▸ **Task statement**
Look below for the line containing "matplotlib and astropy."; from there through the line containing "and calibration procedures", both lines included, please set down each line exactly and nothing else.
═══ Information provided
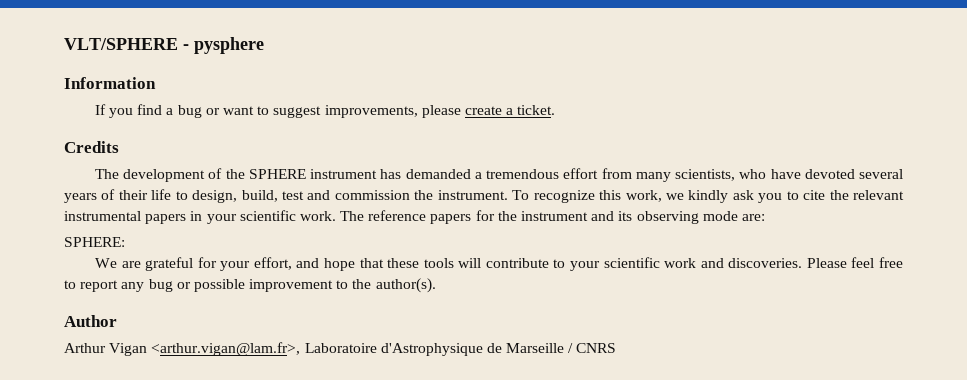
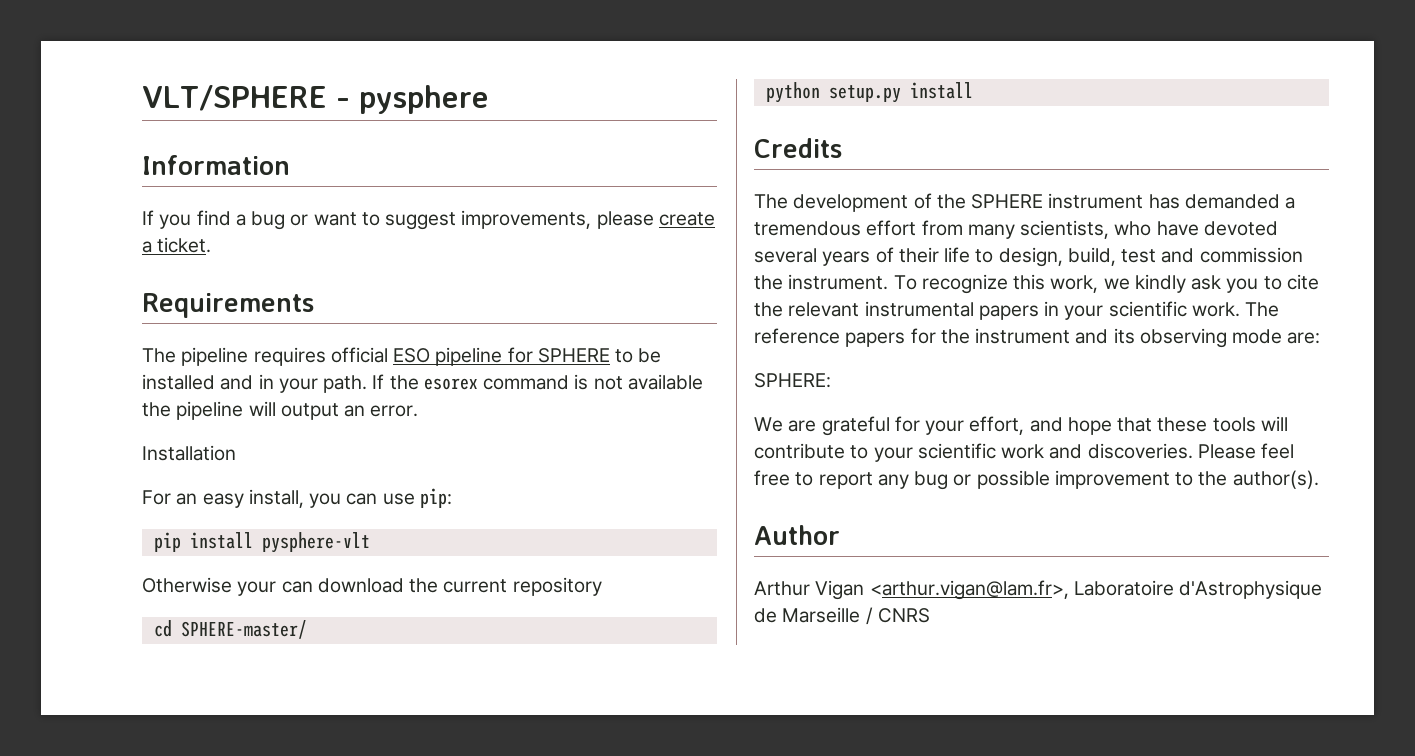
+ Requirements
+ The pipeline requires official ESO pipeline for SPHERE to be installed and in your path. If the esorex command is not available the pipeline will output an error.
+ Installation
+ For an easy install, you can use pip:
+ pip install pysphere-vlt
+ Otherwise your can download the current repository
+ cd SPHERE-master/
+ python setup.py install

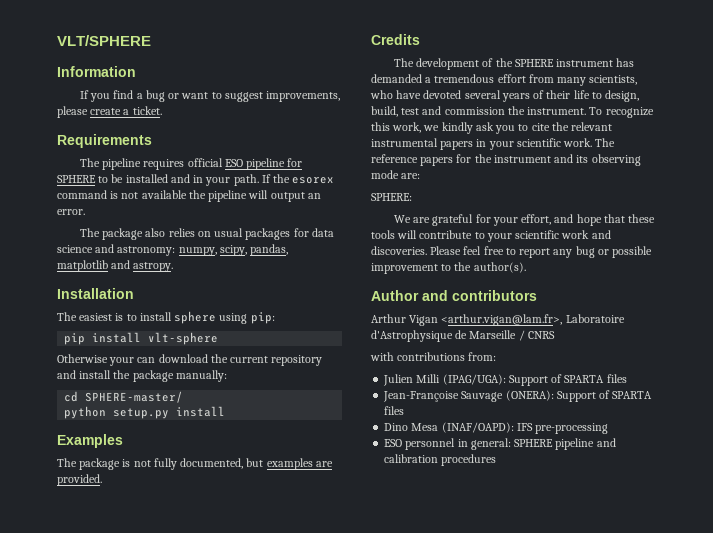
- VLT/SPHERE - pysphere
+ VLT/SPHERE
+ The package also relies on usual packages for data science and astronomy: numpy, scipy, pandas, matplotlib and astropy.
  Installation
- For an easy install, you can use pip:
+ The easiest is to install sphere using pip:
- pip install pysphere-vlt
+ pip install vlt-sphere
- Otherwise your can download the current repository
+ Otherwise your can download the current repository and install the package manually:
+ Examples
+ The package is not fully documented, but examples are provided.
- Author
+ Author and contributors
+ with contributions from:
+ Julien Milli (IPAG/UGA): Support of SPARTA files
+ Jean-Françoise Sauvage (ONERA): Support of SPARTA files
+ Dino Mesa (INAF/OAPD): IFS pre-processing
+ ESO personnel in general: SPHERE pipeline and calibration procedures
══════
═══ Information provided
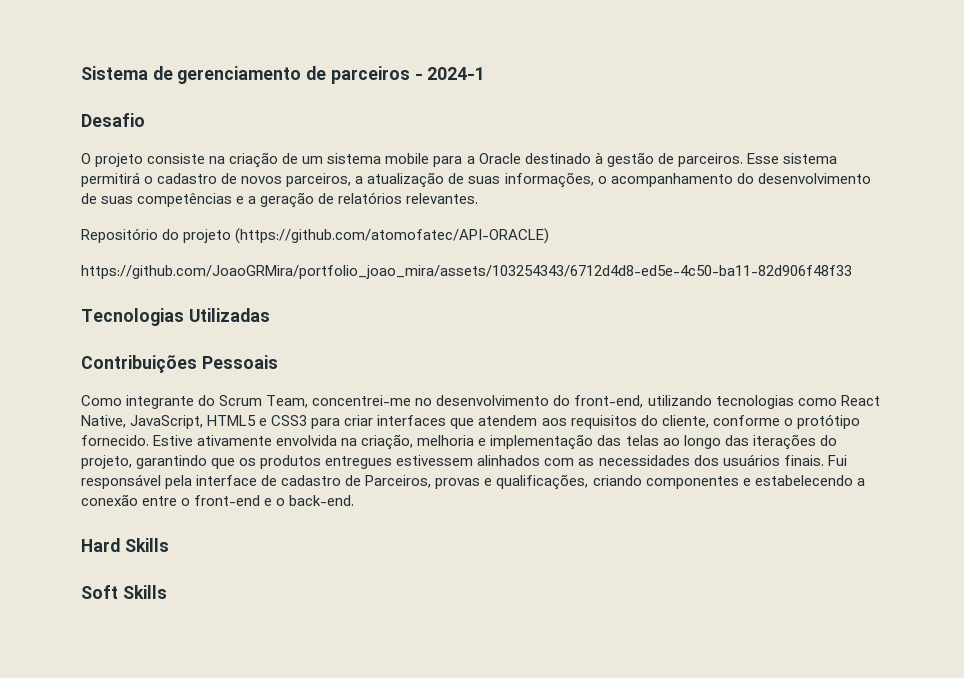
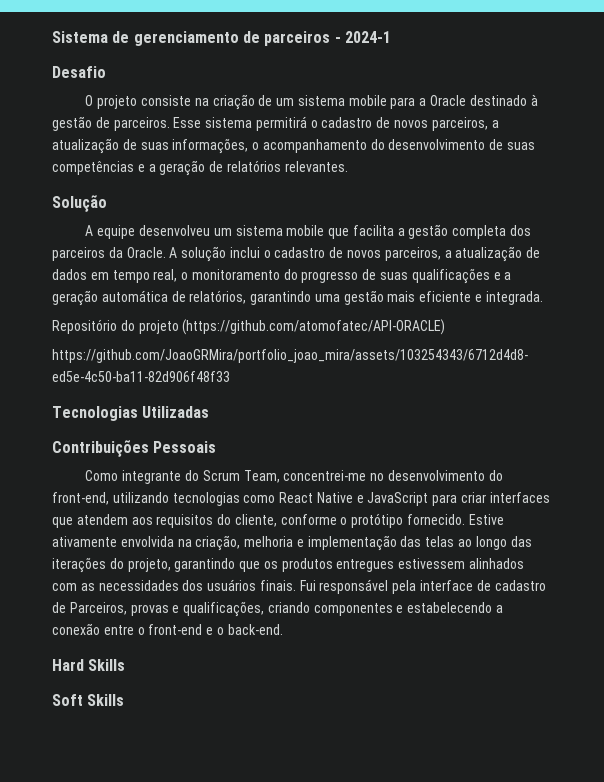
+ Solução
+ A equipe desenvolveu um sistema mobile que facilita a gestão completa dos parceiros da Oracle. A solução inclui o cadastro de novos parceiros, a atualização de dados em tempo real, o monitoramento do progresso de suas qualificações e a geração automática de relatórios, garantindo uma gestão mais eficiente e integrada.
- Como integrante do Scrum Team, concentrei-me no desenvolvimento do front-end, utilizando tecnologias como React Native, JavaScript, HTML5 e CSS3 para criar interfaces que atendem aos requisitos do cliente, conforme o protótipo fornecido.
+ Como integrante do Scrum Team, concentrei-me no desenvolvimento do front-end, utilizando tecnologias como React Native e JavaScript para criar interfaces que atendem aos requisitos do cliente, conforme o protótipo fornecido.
══════
═══ Information provided
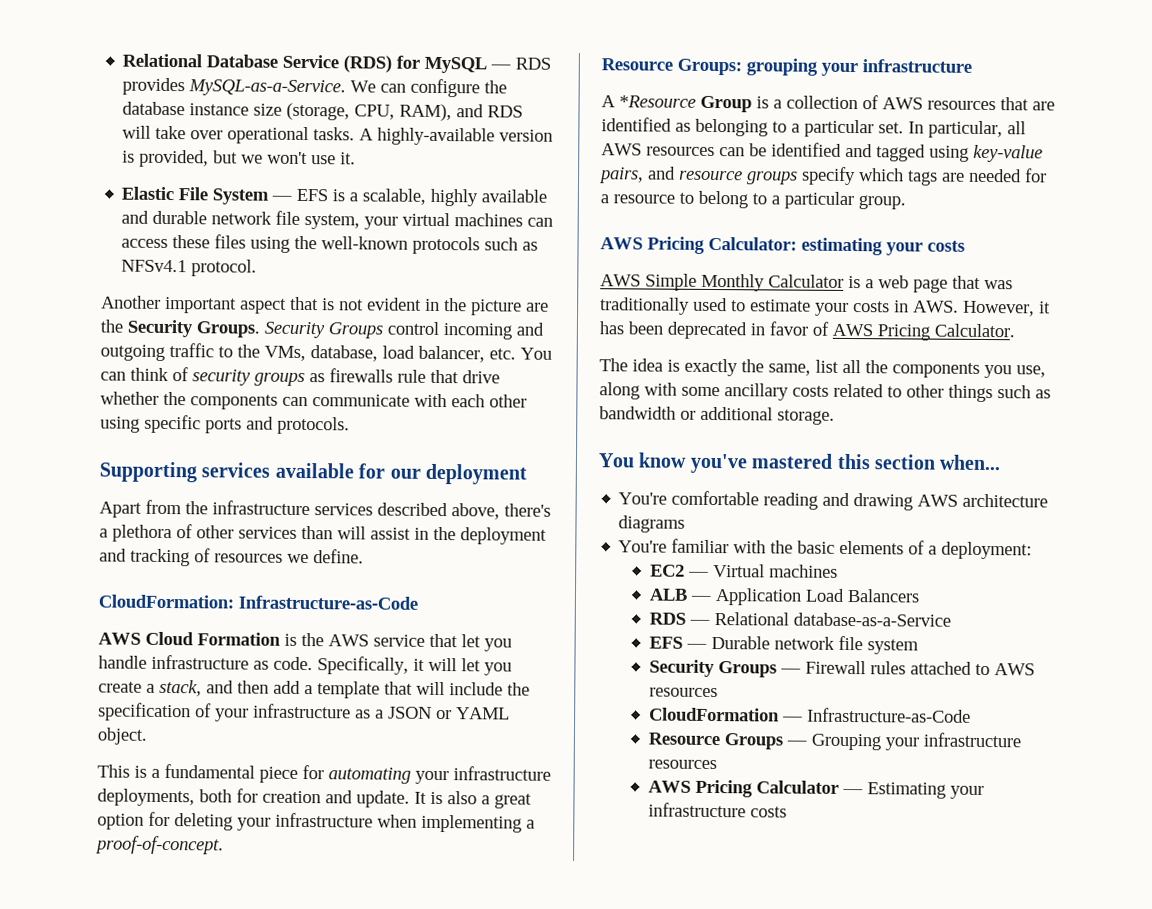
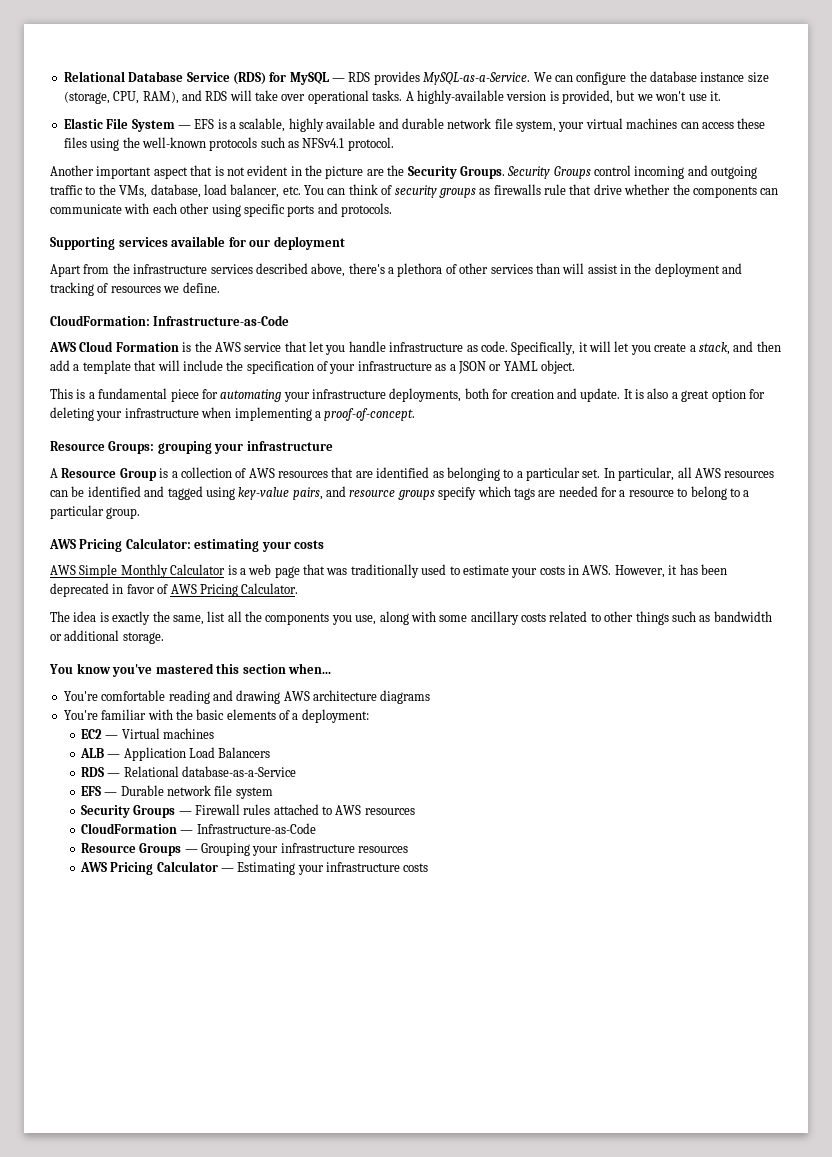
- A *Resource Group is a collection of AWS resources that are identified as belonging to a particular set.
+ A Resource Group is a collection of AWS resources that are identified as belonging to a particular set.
══════
▸ **Your solution**
+ The package also relies on usual packages for data science and astronomy: numpy, scipy, pandas, matplotlib and astropy.
  Installation
- For an easy install, you can use pip:
+ The easiest is to install sphere using pip:
- pip install pysphere-vlt
+ pip install vlt-sphere
- Otherwise your can download the current repository
+ Otherwise your can download the current repository and install the package manually:
+ Examples
+ The package is not fully documented, but examples are provided.
- Author
+ Author and contributors
+ with contributions from:
+ Julien Milli (IPAG/UGA): Support of SPARTA files
+ Jean-Françoise Sauvage (ONERA): Support of SPARTA files
+ Dino Mesa (INAF/OAPD): IFS pre-processing
+ ESO personnel in general: SPHERE pipeline and calibration procedures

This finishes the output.